Look through the listing below and report every line that contains "Lexus".

■ ■ ■ ■ ■

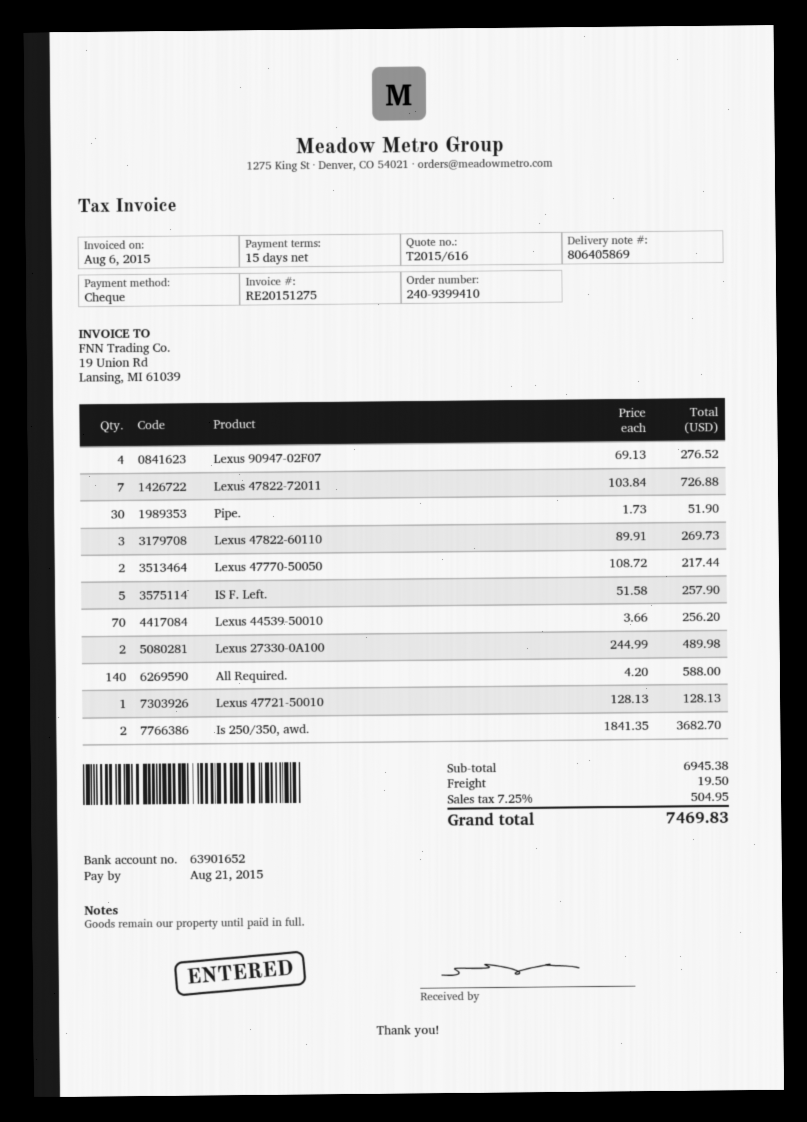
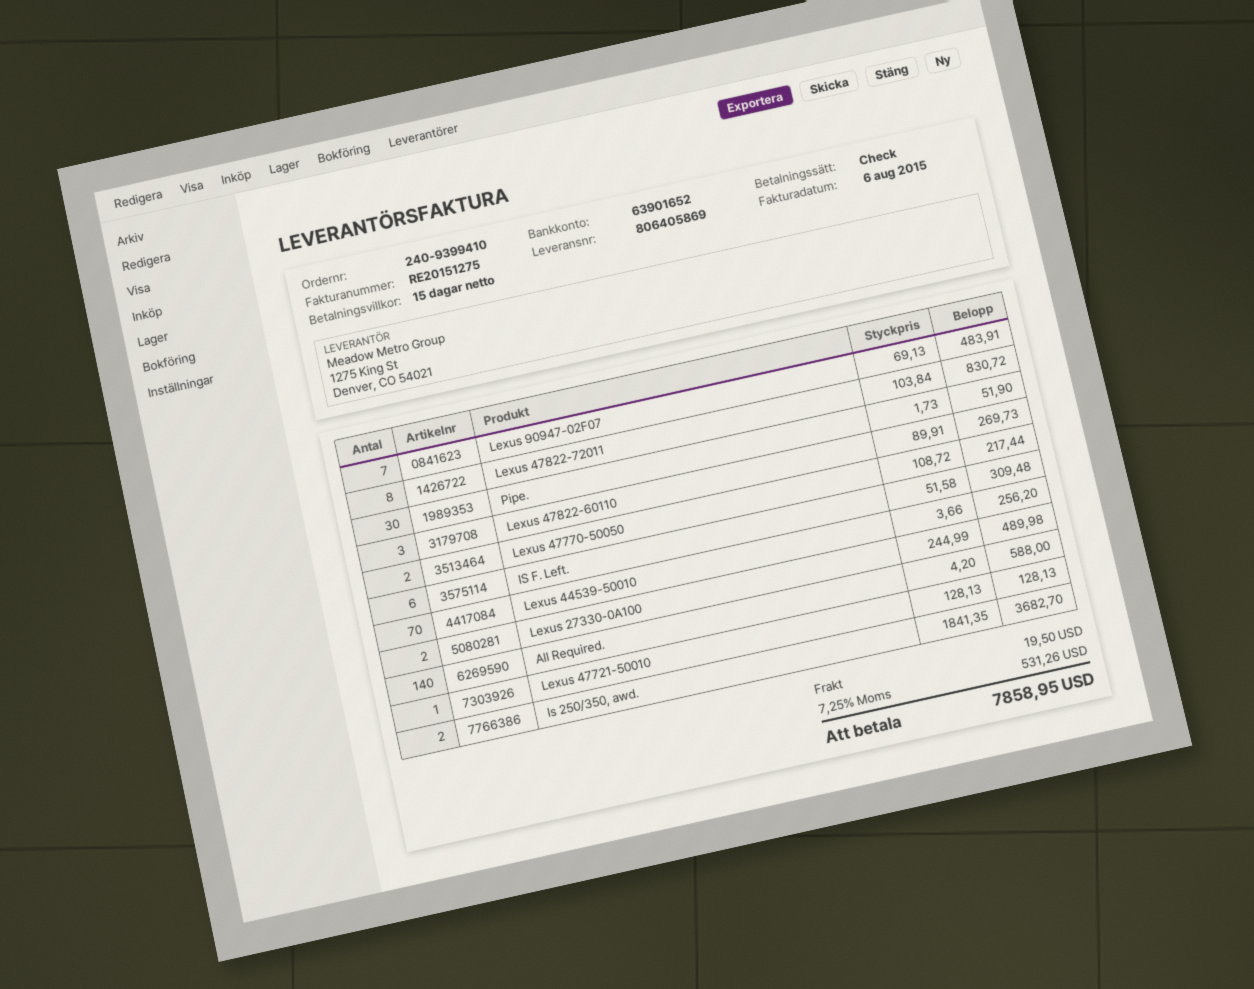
Lexus 90947-02F07: 4 x 69.13 = 276.52 -> 7 x 69.13 = 483.91
Lexus 47822-72011: 7 x 103.84 = 726.88 -> 8 x 103.84 = 830.72
IS F. Left.: 5 x 51.58 = 257.90 -> 6 x 51.58 = 309.48
tax: 7.25% = 504.95 -> 7.25% = 531.26
total: 7469.83 -> 7858.95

■ ■ ■ ■ ■

# Response to this exercise
Lexus 90947-02F07: 4 x 69.13 = 276.52 -> 7 x 69.13 = 483.91
Lexus 47822-72011: 7 x 103.84 = 726.88 -> 8 x 103.84 = 830.72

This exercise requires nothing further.